26. Electronic Notices and Disclosure

As an online service, most of our communications with you including, but not limited to receipts, confirmations, annual or periodic notices, updates to agreements and disclosures will be provided to you in electronic format, unless otherwise required by applicable law. We will provide these communications to you by posting them on the Slice website or by emailing them to you at the email address listed in your profile. You agree and consent to receive such communications in electronic format. You further agree that such electronic communications have the same meaning and effect as if we had provided you with a paper copy. You may withdraw your consent to receive all communications electronically, but if you do so you will no longer be able to use our Services. For full details on electronic receipt of communications, including system requirements please see our Electronic Communications Consent Agreement.

27. Electronic Signatures

By selecting the “I agree” box or typing your name as directed on any requisite form, you agree that your electronic signature constitutes your consent to be bound by the terms of this Agreement. You further acknowledge that your electronic signature is the legal equivalent of your manual/handwritten signature. You also agree that no certification authority or other third-party verification is necessary to validate your signature and that lack of such certification will not in any way affect the enforceability of your signature or any resulting agreement between you and Slice.

28. Legal Orders

We may be required to respond to and comply with valid legal orders affecting you, including but not limited to, writs of attachment, liens, subpoenas or other court orders (“Legal Orders”). We will determine in our sole discretion what action is required of us in connection with a Legal Order. As a result, we may take certain actions such as holding payments, releasing your funds, or disclosing data or information about you or your transactions to government agencies or other enforcement authorities. Unless prohibited by Law, we will make reasonable efforts to notify you of any such action. You acknowledge that we do not have any obligation to contest or appeal any Legal Orders involving you. We are not liable for any losses, whether direct or indirect, that you may incur in relation to our response or compliance with Legal Orders or compliance with applicable Laws.

29. Export Compliance

The Services, Slice Technology, Slice Platform and any derivatives thereof may be subject to export laws and regulations of the United States and other jurisdictions.
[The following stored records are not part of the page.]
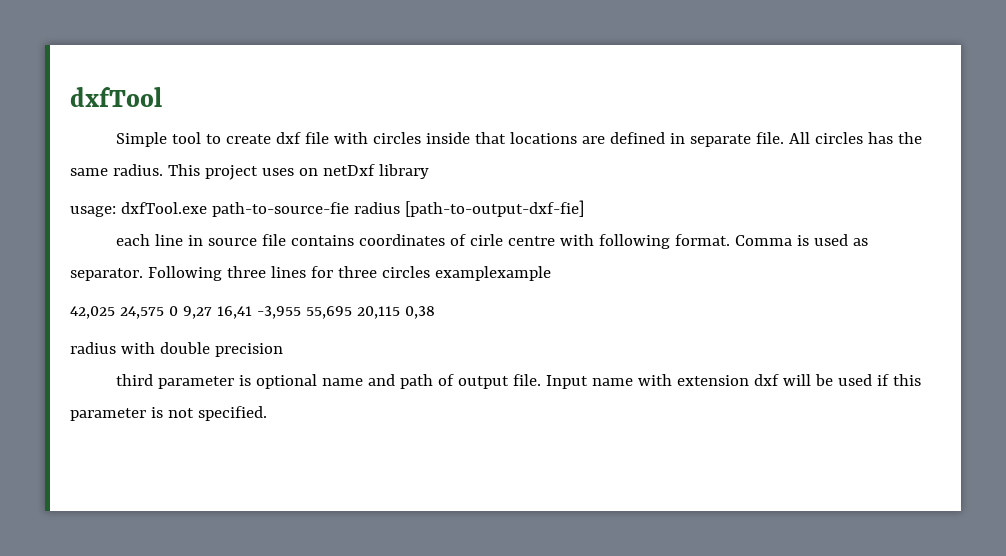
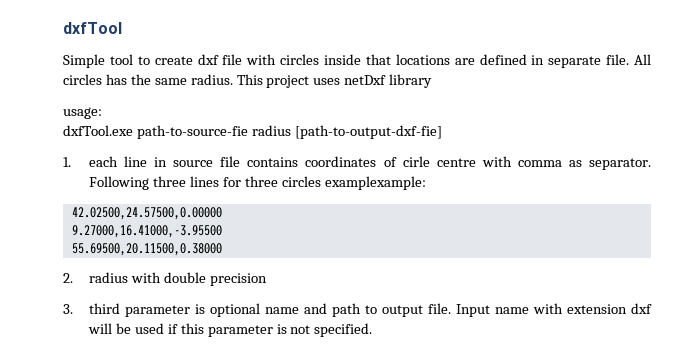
[298,168,318,176] on -> (341, 81) none
(116, 211) none -> (102, 113) //
(584, 208) none -> [63,157,71,167] 1.
[598,234,848,249] following format. Comma is used -> [517,160,562,167] comma
[434,266,551,281] [70,306,435,319] examplexample // 42,025 24,575 0 9,27 16,41 -3,955 55,695 20,115 0,38 // -> [324,176,426,190] [71,207,222,220] [71,225,222,238] [71,243,222,256] [63,273,73,283] examplexample: // 42.02500,24.57500,0.00000 // 9.27000,16.41000,-3.95500 // 55.69500,20.11500,0.38000 // 2.
(283, 350) none -> [63,304,73,314] 3.
[437,374,454,386] of -> [365,305,378,314] to

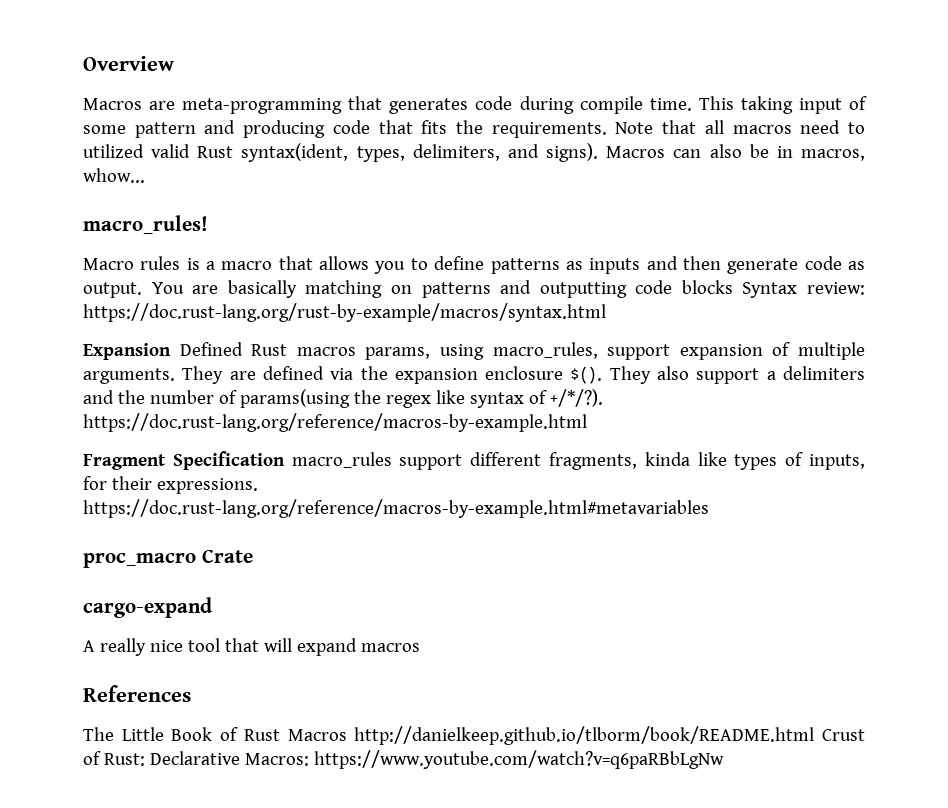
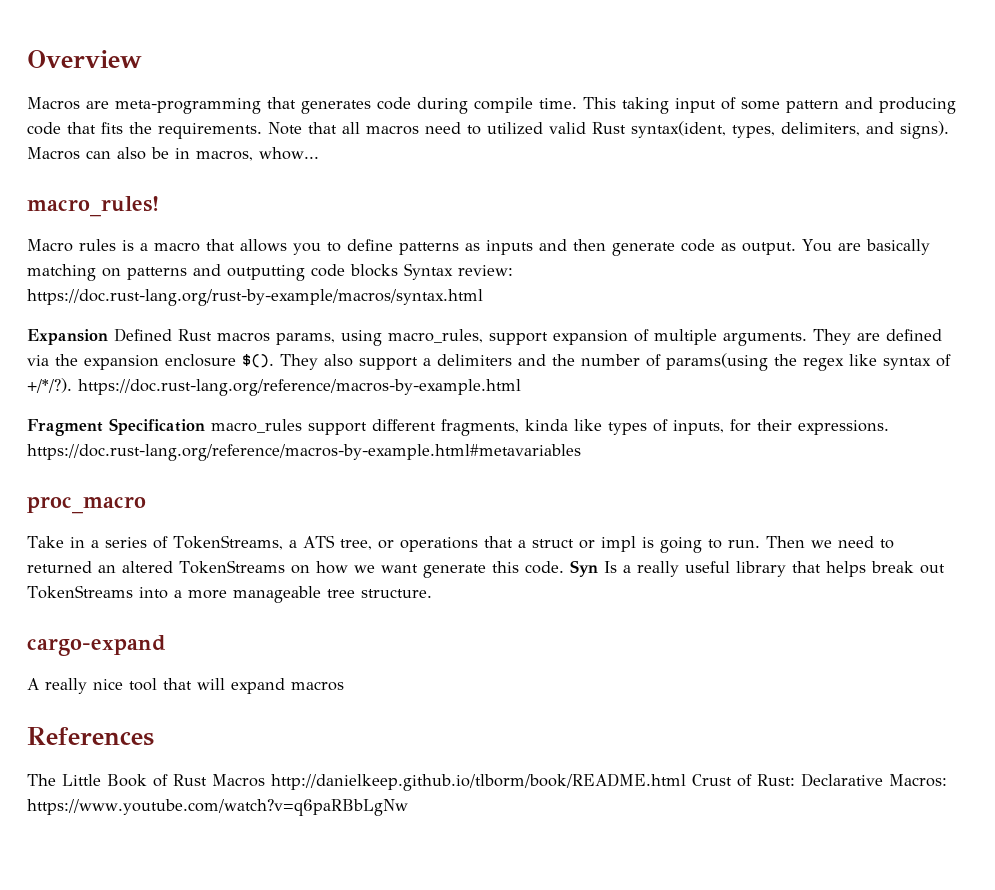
[201,550,253,563] Crate -> [27,535,894,553] [27,560,945,578] [27,585,432,603] // Take in a series of TokenStreams, a ATS tree, or operations that a struct or impl is going to run. Then we need to returned an altered TokenStreams on how we want generate this code. Syn Is a really useful library that helps break out TokenStreams into a more manageable tree structure.

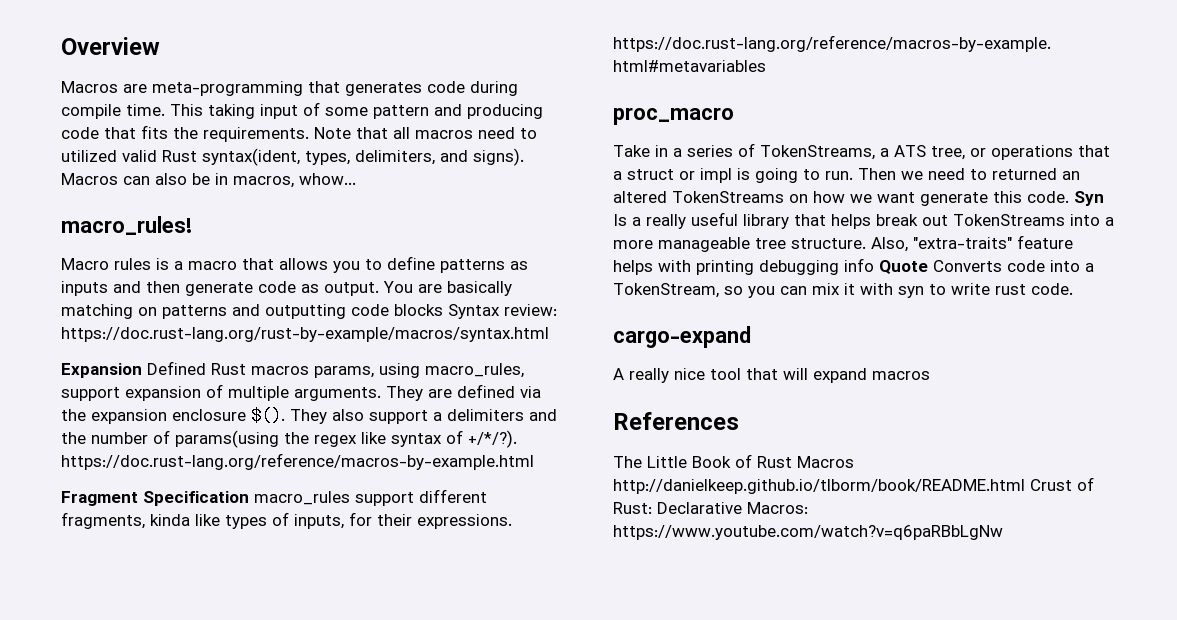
(432, 593) none -> [871,235,1073,252] [613,258,1094,275] [613,283,1073,298] Also, "extra-traits" feature helps with printing debugging info Quote Converts code into a TokenStream, so you can mix it with syn to write rust code.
You represent and warrant that: (i) you will comply with all applicable Sanctions; (ii) neither you nor any of your personnel or Representatives is a Restricted Person; (iii) you are not located in or organized under the laws of any Restricted Jurisdiction; (iv) you will not use the Services in connection with a transaction or dealing, direct or indirect, with or involving a Restricted Person or Restricted Jurisdiction; (v) you will not permit any Restricted Person or individual or entity residing in or organized under a Restricted Jurisdiction to access the Slice Platform or Services; and (vi) you are not owned 50% or more, or controlled by individuals or entities that are located in or organized under the laws of any Restricted Jurisdiction, or any of which are a Restricted Person.

30. Anti-Bribery

Each party agrees to comply with all applicable Laws relating to bribery and corruption including the UK Bribery Act 2010, the US Foreign Corrupt Practices Act, the Crimes Act 1914 (Cth) and Criminal Code Act 1995, Dutch Money Laundering and Terrorist Financing (Prevention) Act (Wet ter voorkoming van witwassen en financieren van terrorisme), Sanctions Law 1977 (Sanctiewet 1977), the Dutch Criminal Code (Wetboek van Strafrecht), the Corruption, Drug Trafficking and Other Serious Crimes (Confiscation of Benefits) Act 1992 of Singapore, Prevention of Corruption Act 1960 of Singapore, Terrorism (Suppression of Financing) Act 2002 of Singapore and any laws and rules based on the OECD treaty (“ABC Legislation”). Each party further agrees to:(i) not do or omit to do anything likely to cause the other party hereto to be in breach of any such ABC Legislation; and (ii) not give or receive any bribes, including in relation to any public official.

31. Promotion.

You agree that we may include and use your company name, logos, trade name, trademarks and general business information in our promotional and marketing materials for our Services and on our website. You may at any time and upon reasonable notice request in writing that we stop using your company name, logos, trade name, trademarks and general business information for these purposes.

32. Governing Law

You agree that this Agreement and any claim or dispute that has arisen or may arise between you and Slice will be governed by the laws of the State of Delaware, without regard to any conflict of law provisions.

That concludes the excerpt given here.